** Data for this task follows **

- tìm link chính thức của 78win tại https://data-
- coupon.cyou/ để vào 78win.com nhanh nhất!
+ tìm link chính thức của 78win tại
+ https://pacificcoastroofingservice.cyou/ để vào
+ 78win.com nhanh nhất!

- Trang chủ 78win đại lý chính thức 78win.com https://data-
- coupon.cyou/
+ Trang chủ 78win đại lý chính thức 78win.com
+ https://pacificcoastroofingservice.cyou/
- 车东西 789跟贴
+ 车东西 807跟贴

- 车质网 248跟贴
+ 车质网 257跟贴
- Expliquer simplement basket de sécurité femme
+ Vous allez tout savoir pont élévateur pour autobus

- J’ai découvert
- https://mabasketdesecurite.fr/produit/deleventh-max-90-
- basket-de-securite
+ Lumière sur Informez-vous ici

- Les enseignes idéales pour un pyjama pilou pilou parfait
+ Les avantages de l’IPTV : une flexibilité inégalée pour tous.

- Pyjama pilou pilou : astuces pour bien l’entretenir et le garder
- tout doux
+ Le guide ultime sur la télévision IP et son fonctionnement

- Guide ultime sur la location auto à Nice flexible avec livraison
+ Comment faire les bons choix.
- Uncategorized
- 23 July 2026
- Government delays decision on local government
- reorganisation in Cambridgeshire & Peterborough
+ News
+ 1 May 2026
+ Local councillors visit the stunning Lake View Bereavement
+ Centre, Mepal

** End of Data for this task **

*Directions*
Return the listing above in full, character for character.

*Finished task*
- tìm link chính thức của 78win tại https://data-
- coupon.cyou/ để vào 78win.com nhanh nhất!
+ tìm link chính thức của 78win tại
+ https://pacificcoastroofingservice.cyou/ để vào
+ 78win.com nhanh nhất!

- Trang chủ 78win đại lý chính thức 78win.com https://data-
- coupon.cyou/
+ Trang chủ 78win đại lý chính thức 78win.com
+ https://pacificcoastroofingservice.cyou/
- 车东西 789跟贴
+ 车东西 807跟贴

- 车质网 248跟贴
+ 车质网 257跟贴
- Expliquer simplement basket de sécurité femme
+ Vous allez tout savoir pont élévateur pour autobus

- J’ai découvert
- https://mabasketdesecurite.fr/produit/deleventh-max-90-
- basket-de-securite
+ Lumière sur Informez-vous ici

- Les enseignes idéales pour un pyjama pilou pilou parfait
+ Les avantages de l’IPTV : une flexibilité inégalée pour tous.

- Pyjama pilou pilou : astuces pour bien l’entretenir et le garder
- tout doux
+ Le guide ultime sur la télévision IP et son fonctionnement

- Guide ultime sur la location auto à Nice flexible avec livraison
+ Comment faire les bons choix.
- Uncategorized
- 23 July 2026
- Government delays decision on local government
- reorganisation in Cambridgeshire & Peterborough
+ News
+ 1 May 2026
+ Local councillors visit the stunning Lake View Bereavement
+ Centre, Mepal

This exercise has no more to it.